Exercise brief: Report each line of the data that contains the string "arxiv".

Stored items from a collection:
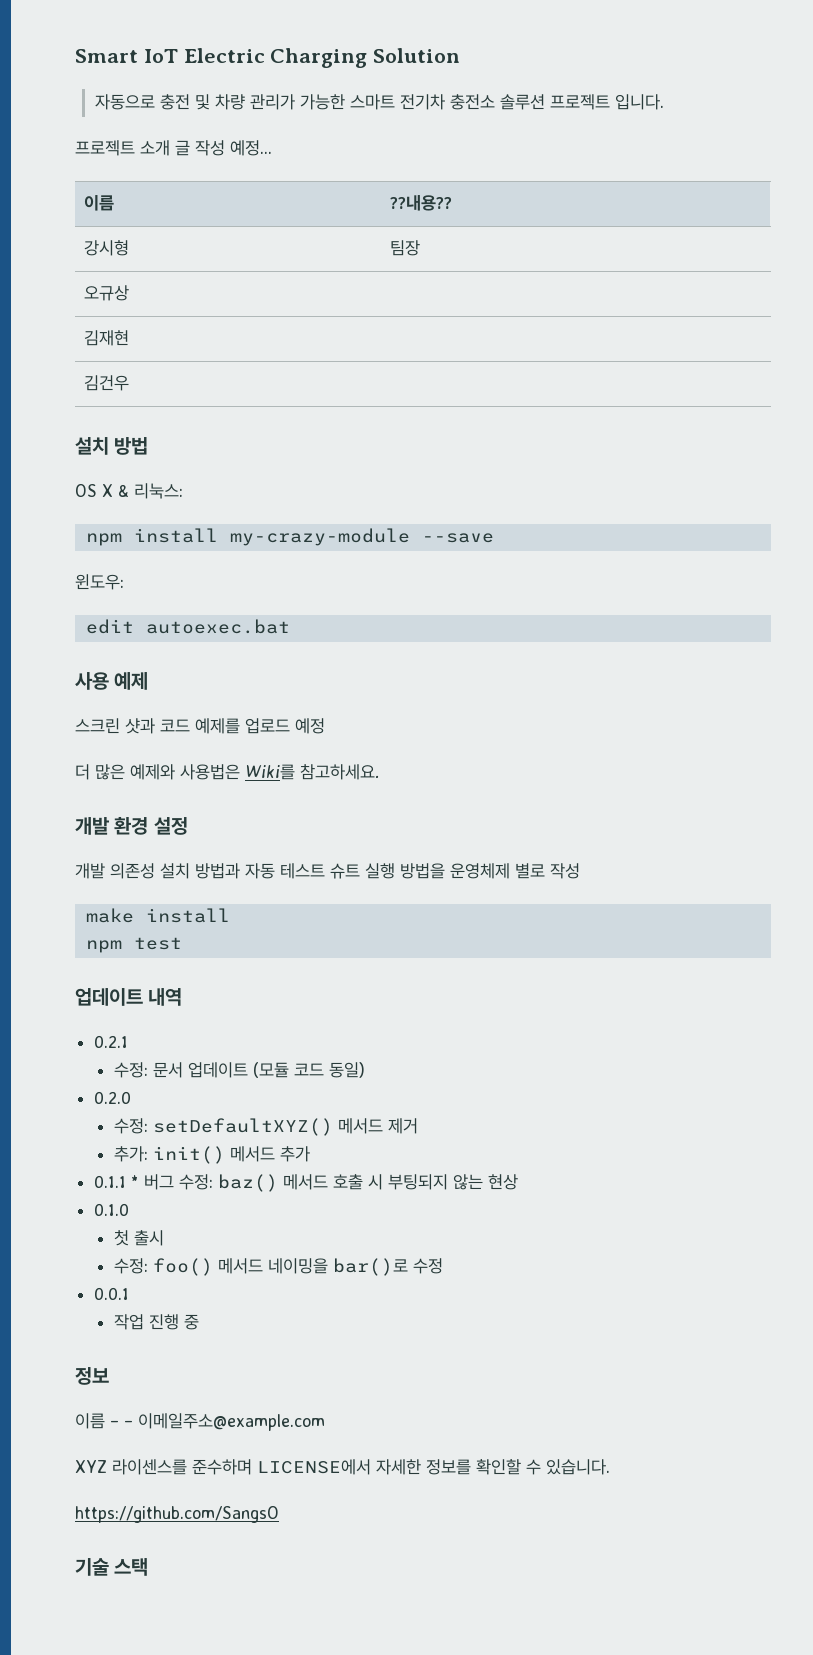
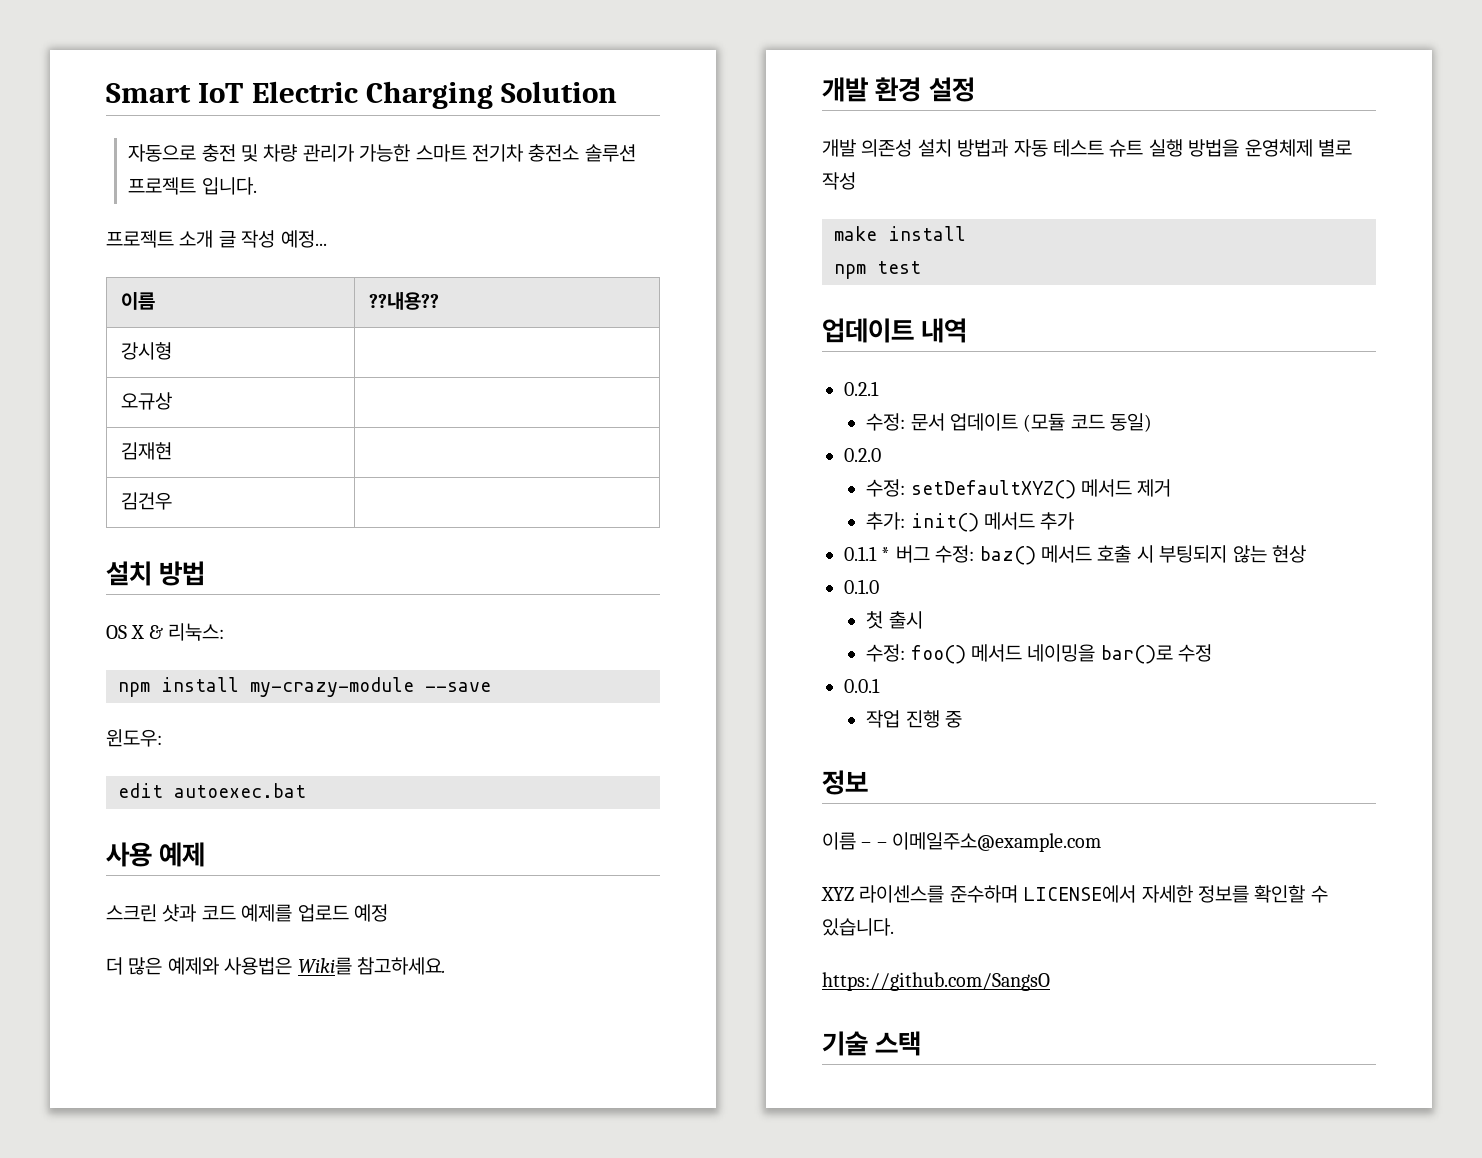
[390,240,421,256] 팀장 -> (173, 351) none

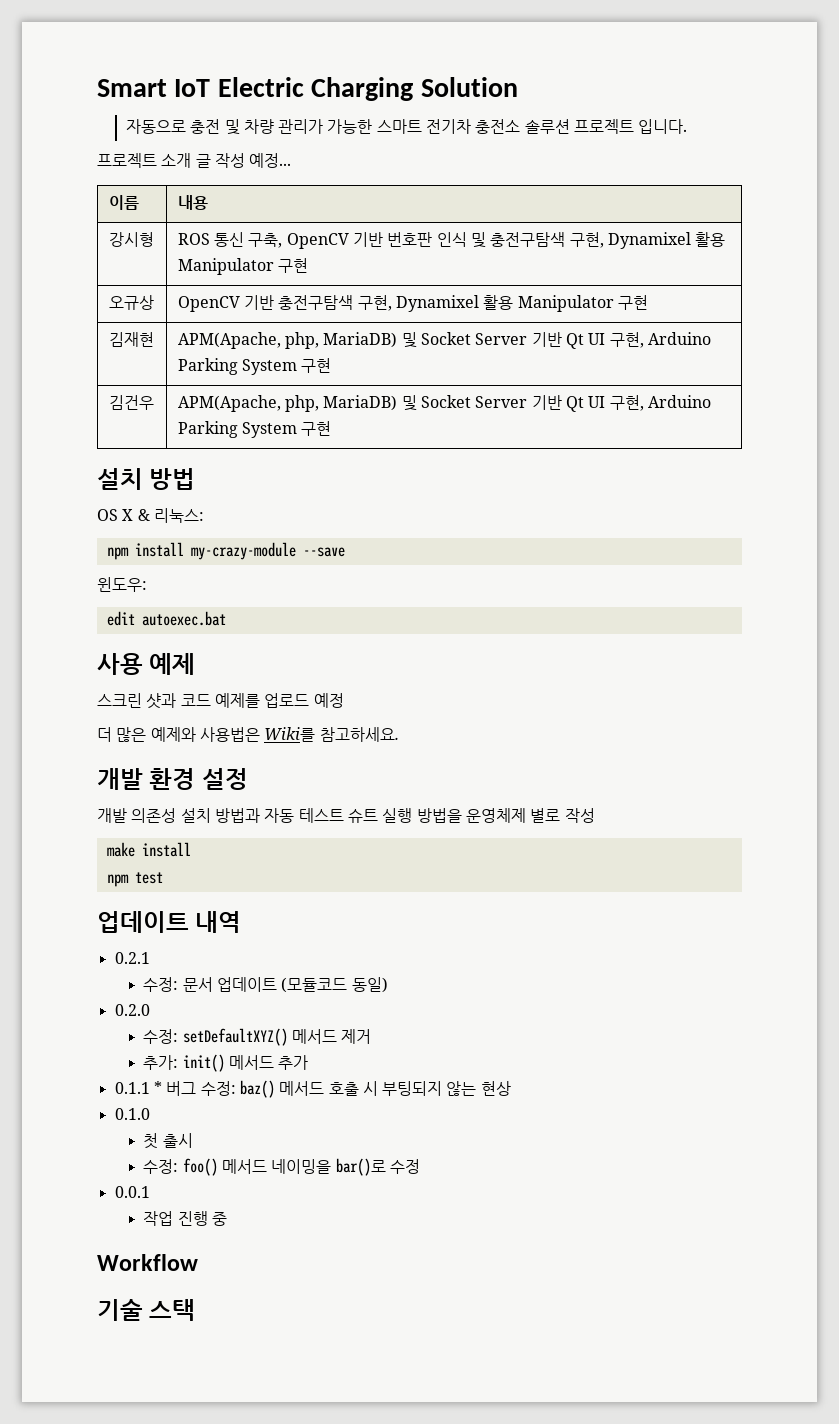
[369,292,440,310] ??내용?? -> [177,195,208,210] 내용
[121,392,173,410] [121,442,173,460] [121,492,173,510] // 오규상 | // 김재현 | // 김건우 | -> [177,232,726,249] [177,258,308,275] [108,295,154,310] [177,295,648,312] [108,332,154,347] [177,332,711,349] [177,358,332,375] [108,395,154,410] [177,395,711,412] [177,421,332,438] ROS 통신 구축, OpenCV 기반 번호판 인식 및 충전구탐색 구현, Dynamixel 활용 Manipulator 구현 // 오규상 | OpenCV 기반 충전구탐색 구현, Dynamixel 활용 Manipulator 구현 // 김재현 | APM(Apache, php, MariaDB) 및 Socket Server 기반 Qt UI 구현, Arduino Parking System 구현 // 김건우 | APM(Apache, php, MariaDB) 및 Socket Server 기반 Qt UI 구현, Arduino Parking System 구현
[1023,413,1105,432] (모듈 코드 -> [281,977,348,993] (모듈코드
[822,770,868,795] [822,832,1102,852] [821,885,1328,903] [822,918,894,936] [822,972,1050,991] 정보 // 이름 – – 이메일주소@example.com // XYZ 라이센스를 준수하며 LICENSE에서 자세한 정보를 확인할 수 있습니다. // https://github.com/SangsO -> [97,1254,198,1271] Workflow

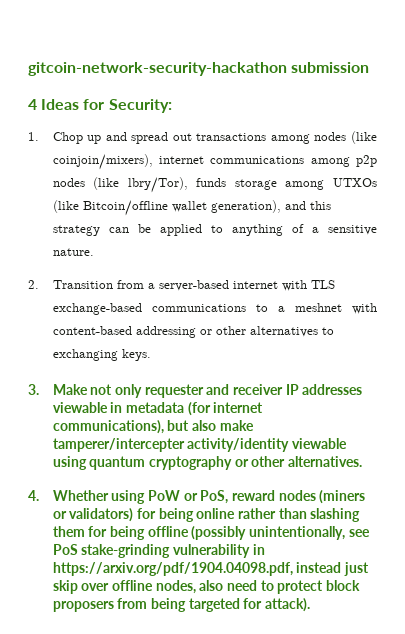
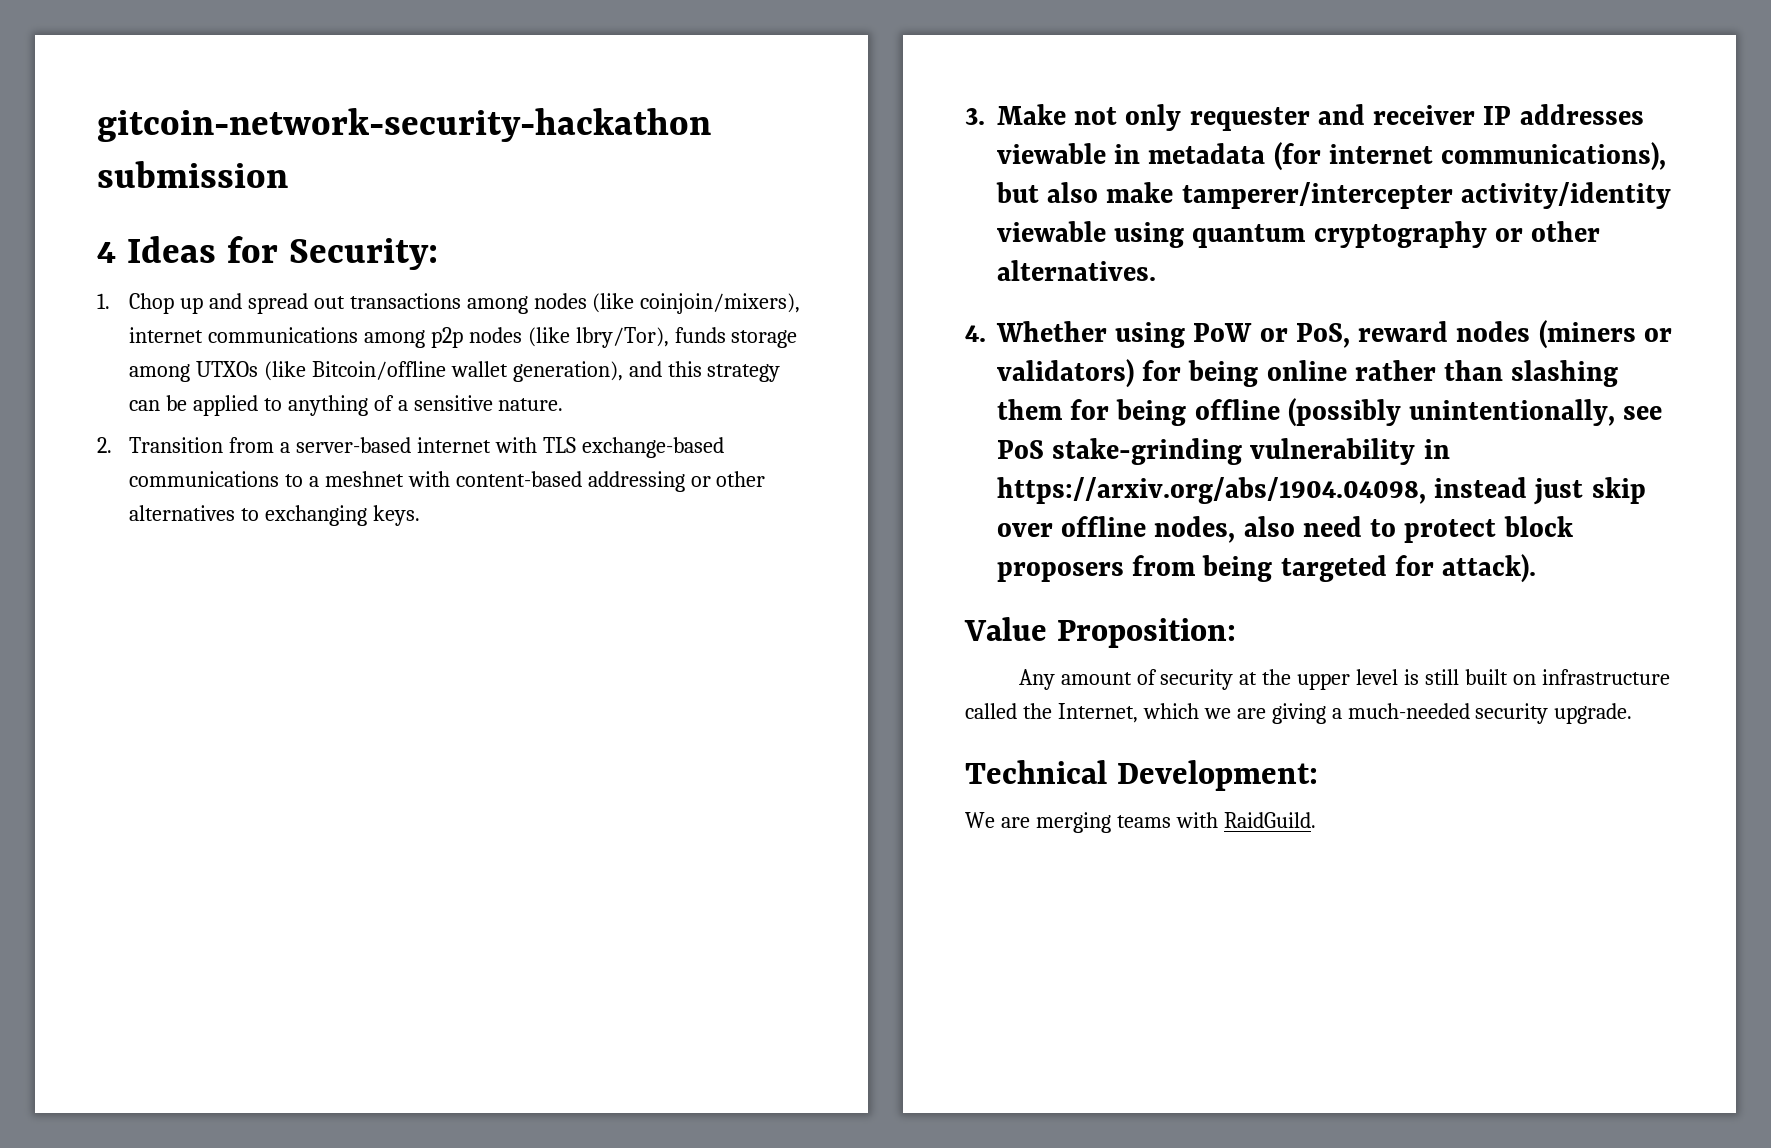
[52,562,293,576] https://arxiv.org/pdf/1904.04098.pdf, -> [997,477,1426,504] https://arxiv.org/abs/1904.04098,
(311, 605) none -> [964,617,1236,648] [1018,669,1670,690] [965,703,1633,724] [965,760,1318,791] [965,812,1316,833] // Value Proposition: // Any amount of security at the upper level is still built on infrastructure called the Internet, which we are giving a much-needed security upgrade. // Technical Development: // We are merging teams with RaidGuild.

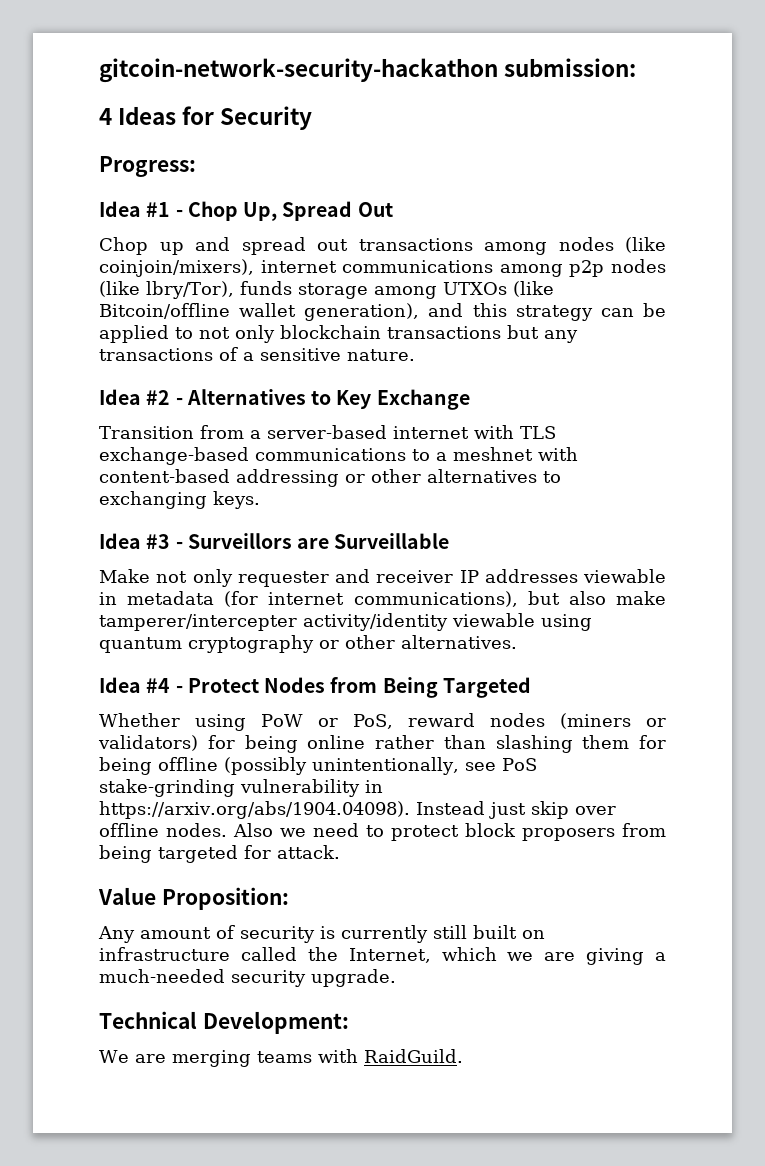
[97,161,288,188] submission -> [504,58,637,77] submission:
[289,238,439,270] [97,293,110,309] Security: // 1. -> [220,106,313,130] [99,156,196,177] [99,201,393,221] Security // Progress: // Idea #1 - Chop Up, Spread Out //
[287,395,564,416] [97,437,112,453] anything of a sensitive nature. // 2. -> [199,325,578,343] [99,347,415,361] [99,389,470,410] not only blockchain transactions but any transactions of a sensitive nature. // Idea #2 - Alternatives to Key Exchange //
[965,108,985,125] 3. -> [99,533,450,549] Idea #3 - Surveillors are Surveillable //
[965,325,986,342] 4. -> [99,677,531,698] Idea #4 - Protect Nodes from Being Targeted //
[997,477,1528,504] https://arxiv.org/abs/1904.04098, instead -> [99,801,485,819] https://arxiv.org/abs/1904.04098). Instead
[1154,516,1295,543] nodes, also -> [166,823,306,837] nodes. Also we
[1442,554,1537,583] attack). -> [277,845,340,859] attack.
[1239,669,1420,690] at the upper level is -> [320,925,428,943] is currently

Task solution:
[52,562,293,576] https://arxiv.org/pdf/1904.04098.pdf, -> [997,477,1426,504] https://arxiv.org/abs/1904.04098,
[997,477,1528,504] https://arxiv.org/abs/1904.04098, instead -> [99,801,485,819] https://arxiv.org/abs/1904.04098). Instead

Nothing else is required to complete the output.